Trapianto al Bambino Gesù finisce in tragedia: chiesta condanna per la morte della 17enne Lisa Federico

Una tragedia che ha scosso profondamente l’opinione pubblica e ha riacceso il dibattito sulla responsabilità medica in ambito ospedaliero. Elisabetta “Lisa” Federico, una ragazza di appena 17 anni, è morta nel 2020 dopo un trapianto di midollo osseo all’ospedale pediatrico Bambino Gesù di Roma. Il caso ha dato avvio a un processo giudiziario delicato e doloroso, con l’accusa di omicidio colposo a carico di due medici coinvolti nel trattamento.

Lisa, originaria dell’Ucraina, era stata adottata nel 2009 da una coppia italiana: Maurizio Federico, biologo di professione, e Margherita Eichberg. La vicenda ha avuto inizio in modo apparentemente banale. A seguito di una caduta da un monopattino, Lisa aveva riportato dei lividi. Proprio questi segni sulla pelle hanno spinto i genitori adottivi a portarla in ospedale per accertamenti. È lì che le è stata diagnosticata una forma di leucemia, dando il via a un lungo e difficile percorso di cure.

Dopo mesi di terapie e speranze, i medici dell’ospedale hanno optato per un trapianto di midollo osseo come unica soluzione possibile per salvarle la vita. Tuttavia, secondo quanto emerso nel corso delle indagini, dopo l’intervento la ragazza ha contratto un’infezione batterica che si è rivelata fatale. Lisa è deceduta il 3 novembre 2020, dopo ben 53 giorni di ricovero, in un contesto clinico che secondo la Procura avrebbe potuto essere gestito in modo diverso.

Le accuse mosse dai magistrati sono gravi. La Procura di Roma contesta ai medici una gestione inadeguata e approssimativa della fase post-operatoria, ritenuta non all’altezza della complessità dell’intervento. Si sottolinea, in particolare, l’alto rischio infettivo a cui la giovane sarebbe stata esposta, vista la lunga degenza in ospedale. Inoltre, una delle scelte più controverse riguarda il donatore selezionato per il trapianto: un soggetto non consanguineo, con una compatibilità ritenuta bassa.

Secondo l’accusa, questa decisione avrebbe ridotto drasticamente le possibilità di riuscita del trapianto. La Procura evidenzia come i medici non abbiano nemmeno valutato la possibilità di utilizzare il fratello della ragazza come potenziale donatore, una scelta che, secondo gli esperti, avrebbe potuto fare la differenza. Questo elemento costituisce uno dei principali capi d’imputazione nel procedimento, poiché viene ritenuto un atto di negligenza medica.

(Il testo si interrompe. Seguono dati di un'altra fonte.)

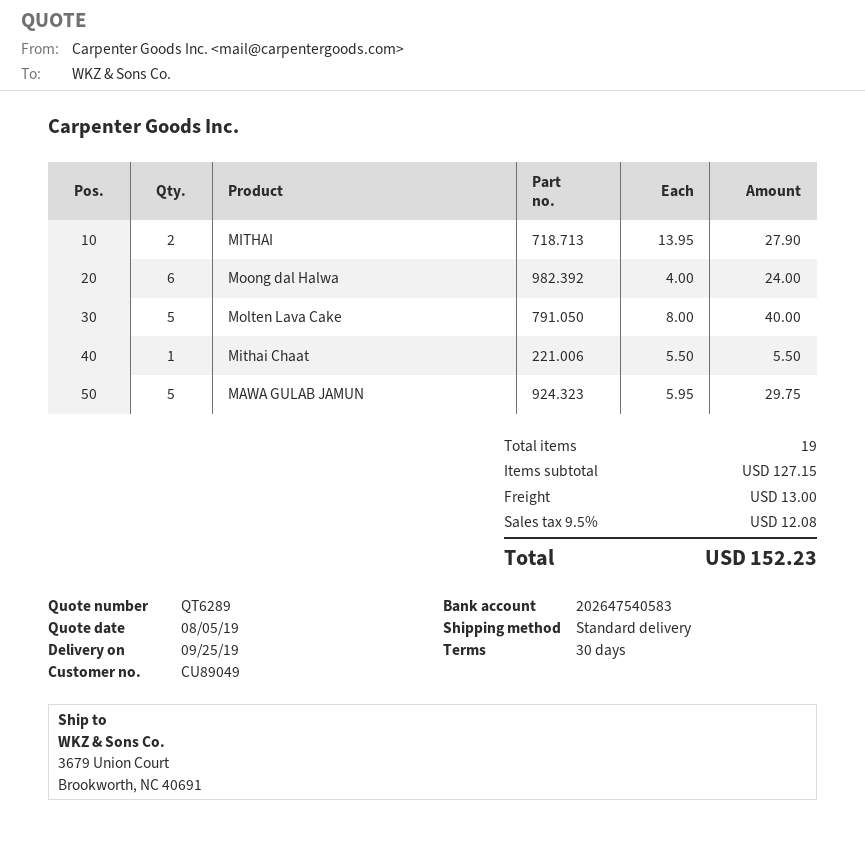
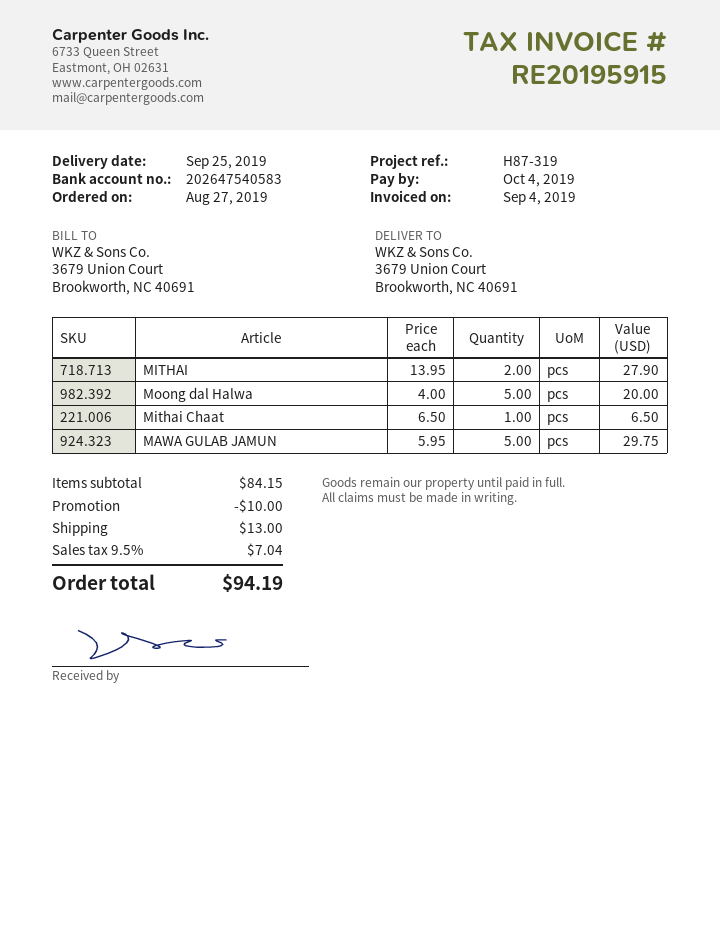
Moong dal Halwa: 6 x 4.00 = 24.00 -> 5 x 4.00 = 20.00
Molten Lava Cake: 5 x 8.00 = 40.00 -> none
Mithai Chaat: 1 x 5.50 = 5.50 -> 1 x 6.50 = 6.50
subtotal: 127.15 -> 84.15
discount: none -> 10.00
tax: 9.5% = 12.08 -> 9.5% = 7.04
total: 152.23 -> 94.19

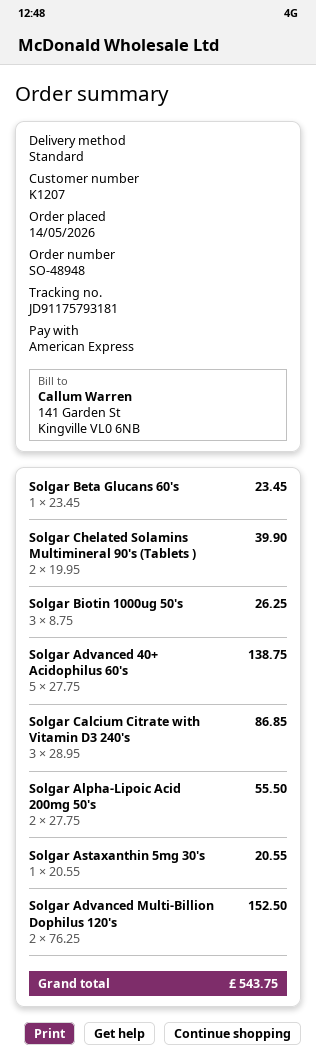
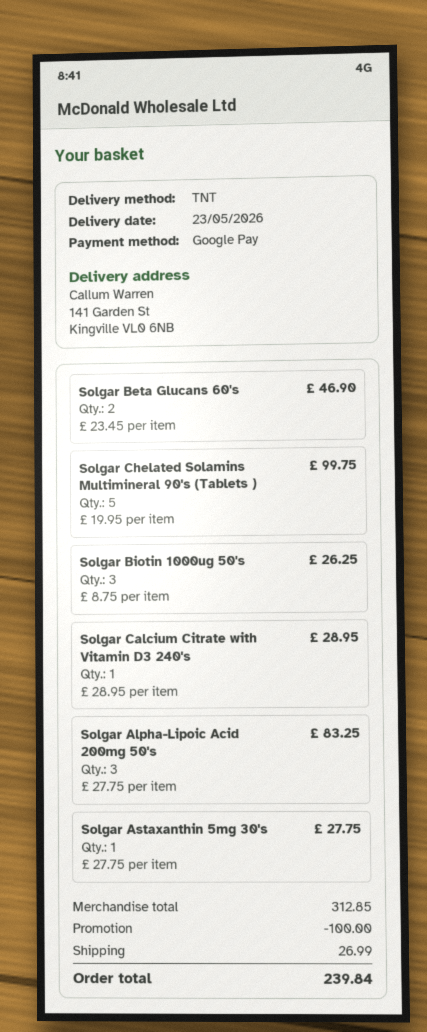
payment method: American Express -> Google Pay
shipping method: standard -> TNT
Solgar Beta Glucans 60's: 1 x 23.45 = 23.45 -> 2 x 23.45 = 46.90
Solgar Chelated Solamins Multimineral 90's (Tablets ): 2 x 19.95 = 39.90 -> 5 x 19.95 = 99.75
Solgar Advanced 40+ Acidophilus 60's: 5 x 27.75 = 138.75 -> none
Solgar Calcium Citrate with Vitamin D3 240's: 3 x 28.95 = 86.85 -> 1 x 28.95 = 28.95
Solgar Alpha-Lipoic Acid 200mg 50's: 2 x 27.75 = 55.50 -> 3 x 27.75 = 83.25
Solgar Astaxanthin 5mg 30's: 1 x 20.55 = 20.55 -> 1 x 27.75 = 27.75
Solgar Advanced Multi-Billion Dophilus 120's: 2 x 76.25 = 152.50 -> none
discount: none -> 100.00
shipping: none -> 26.99
total: 543.75 -> 239.84

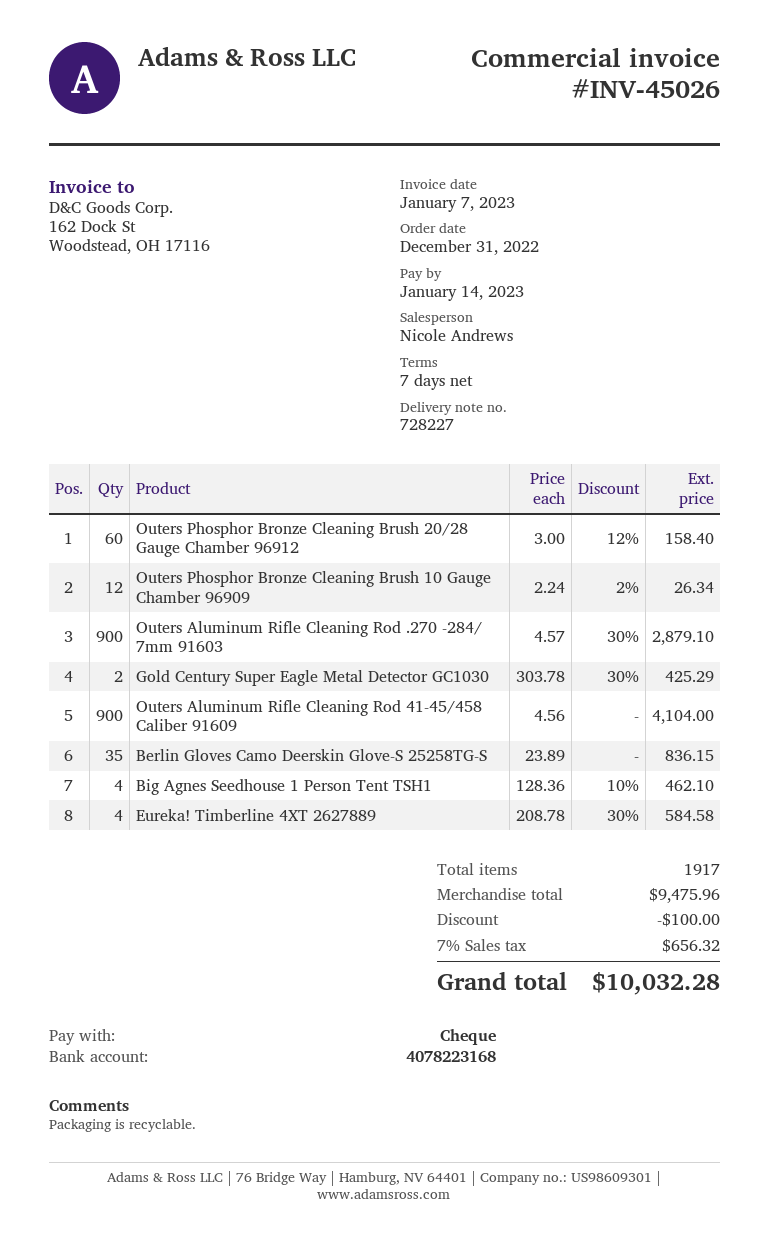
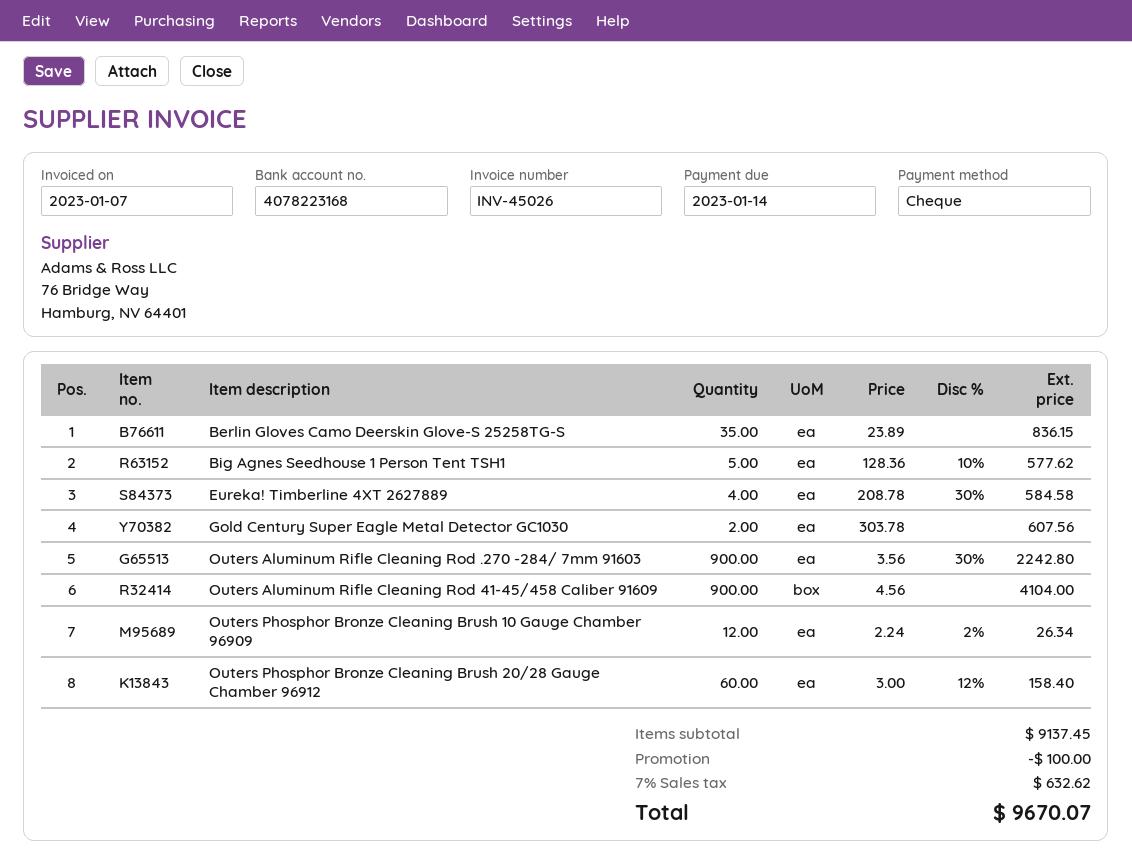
Outers Aluminum Rifle Cleaning Rod .270 -284/ 7mm 91603: 900 x 4.57 - 30% = 2879.10 -> 900 x 3.56 - 30% = 2242.80
Gold Century Super Eagle Metal Detector GC1030: 2 x 303.78 - 30% = 425.29 -> 2 x 303.78 = 607.56
Big Agnes Seedhouse 1 Person Tent TSH1: 4 x 128.36 - 10% = 462.10 -> 5 x 128.36 - 10% = 577.62
subtotal: 9475.96 -> 9137.45
tax: 7% = 656.32 -> 7% = 632.62
total: 10032.28 -> 9670.07

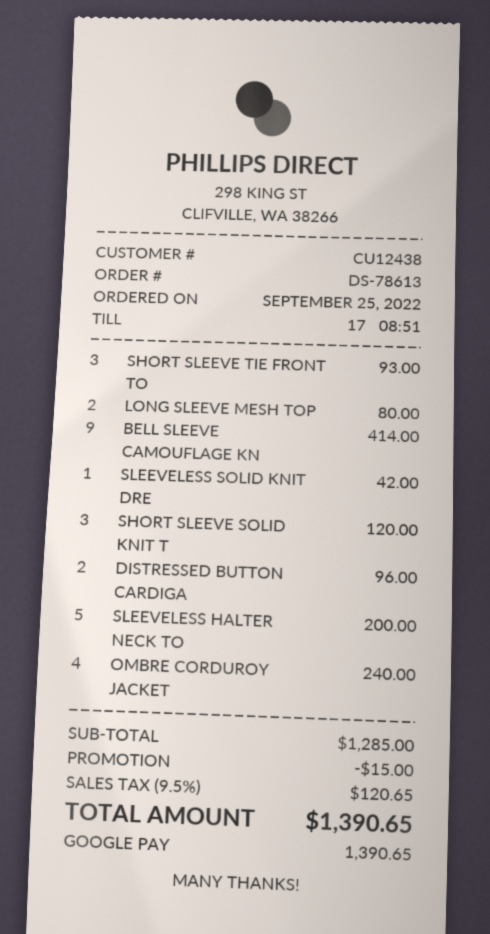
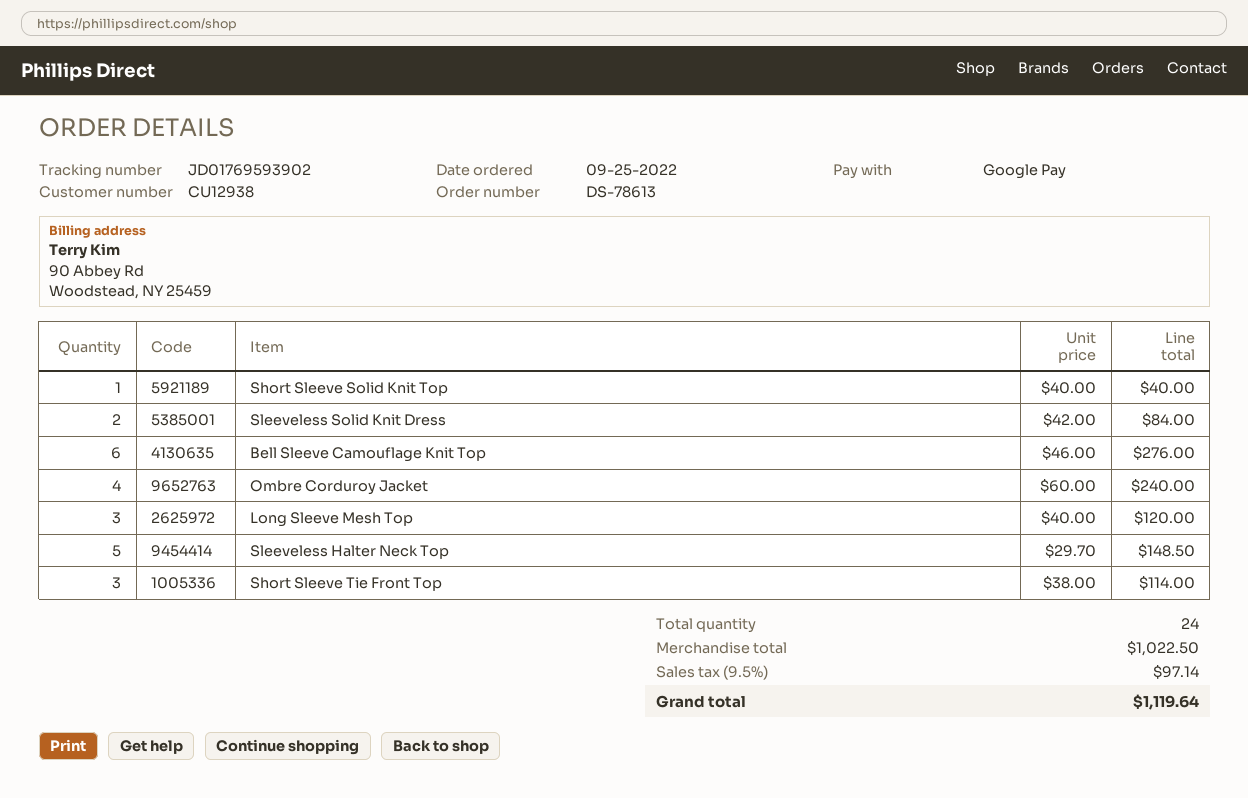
customer number: CU12438 -> CU12938
SHORT SLEEVE TIE FRONT TO: 3 for 93.00 -> 3 for 114.00
LONG SLEEVE MESH TOP: 2 for 80.00 -> 3 for 120.00
BELL SLEEVE CAMOUFLAGE KN: 9 for 414.00 -> 6 for 276.00
SLEEVELESS SOLID KNIT DRE: 1 for 42.00 -> 2 for 84.00
SHORT SLEEVE SOLID KNIT T: 3 for 120.00 -> 1 for 40.00
DISTRESSED BUTTON CARDIGA: 2 for 96.00 -> none
SLEEVELESS HALTER NECK TO: 5 for 200.00 -> 5 for 148.50
subtotal: 1285.00 -> 1022.50
discount: 15.00 -> none
tax: 9.5% = 120.65 -> 9.5% = 97.14
total: 1390.65 -> 1119.64

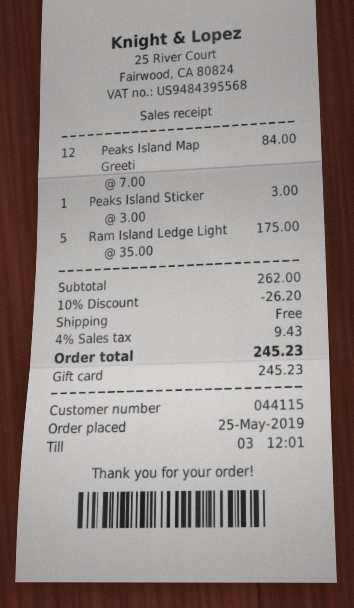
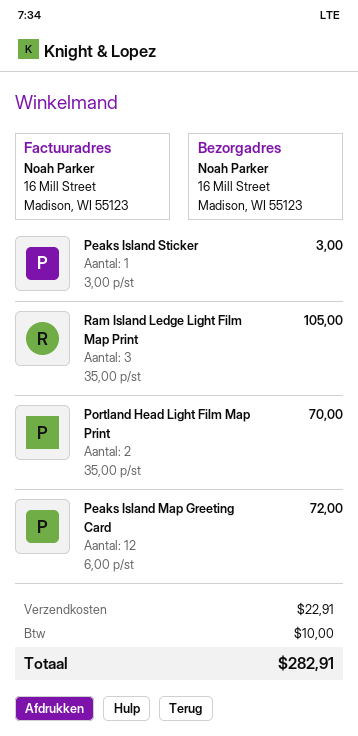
Peaks Island Map Greeti: 12 x 7.00 = 84.00 -> 12 x 6.00 = 72.00
Ram Island Ledge Light: 5 x 35.00 = 175.00 -> 3 x 35.00 = 105.00
Portland Head Light Film Map Print: none -> 2 x 35.00 = 70.00
discount: 10% = 26.20 -> none
shipping: 0.00 -> 22.91
tax: 9.43 -> 10.00
total: 245.23 -> 282.91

I due medici coinvolti nel caso sono Pietro Merli e Maria Rita Pinto. Per il primo, il pubblico ministero ha richiesto una condanna pari a due anni di reclusione; per la seconda, una pena di un anno e sei mesi. Entrambi i professionisti, difesi rispettivamente dagli avvocati Gaetano Scalise e Felicia D’Amico, hanno respinto le accuse, sostenendo di aver agito sempre nell’interesse della paziente e secondo le migliori pratiche cliniche disponibili in quel momento. La sentenza del processo è attesa per il prossimo 14 luglio, una data molto attesa da tutte le parti coinvolte.

Nel frattempo, il padre adottivo di Lisa, Maurizio Federico, si è costituito parte civile, accompagnato dall’avvocato Francesco Bianchi. La sua battaglia legale non è soltanto per ottenere giustizia per la figlia, ma anche per sollevare una questione più ampia: quella dell’attenzione e della responsabilità nei confronti dei pazienti più fragili, soprattutto quando si tratta di bambini o adolescenti che affrontano percorsi terapeutici ad alto rischio.

La vicenda di Lisa ha messo in luce le falle di un sistema sanitario che, sebbene all’avanguardia, può incorrere in errori drammatici con conseguenze irreversibili. I genitori, gli amici e chiunque abbia seguito la sua storia, oggi chiedono risposte, chiarezza e soprattutto verità.

Il processo in corso rappresenta un momento cruciale non solo per la famiglia Federico, ma anche per il mondo medico e giuridico italiano. Un caso che richiama tutti – professionisti sanitari, istituzioni e cittadini – alla responsabilità e all’etica nell’ambito della cura, specialmente quando in gioco c’è la vita di una giovane come Lisa.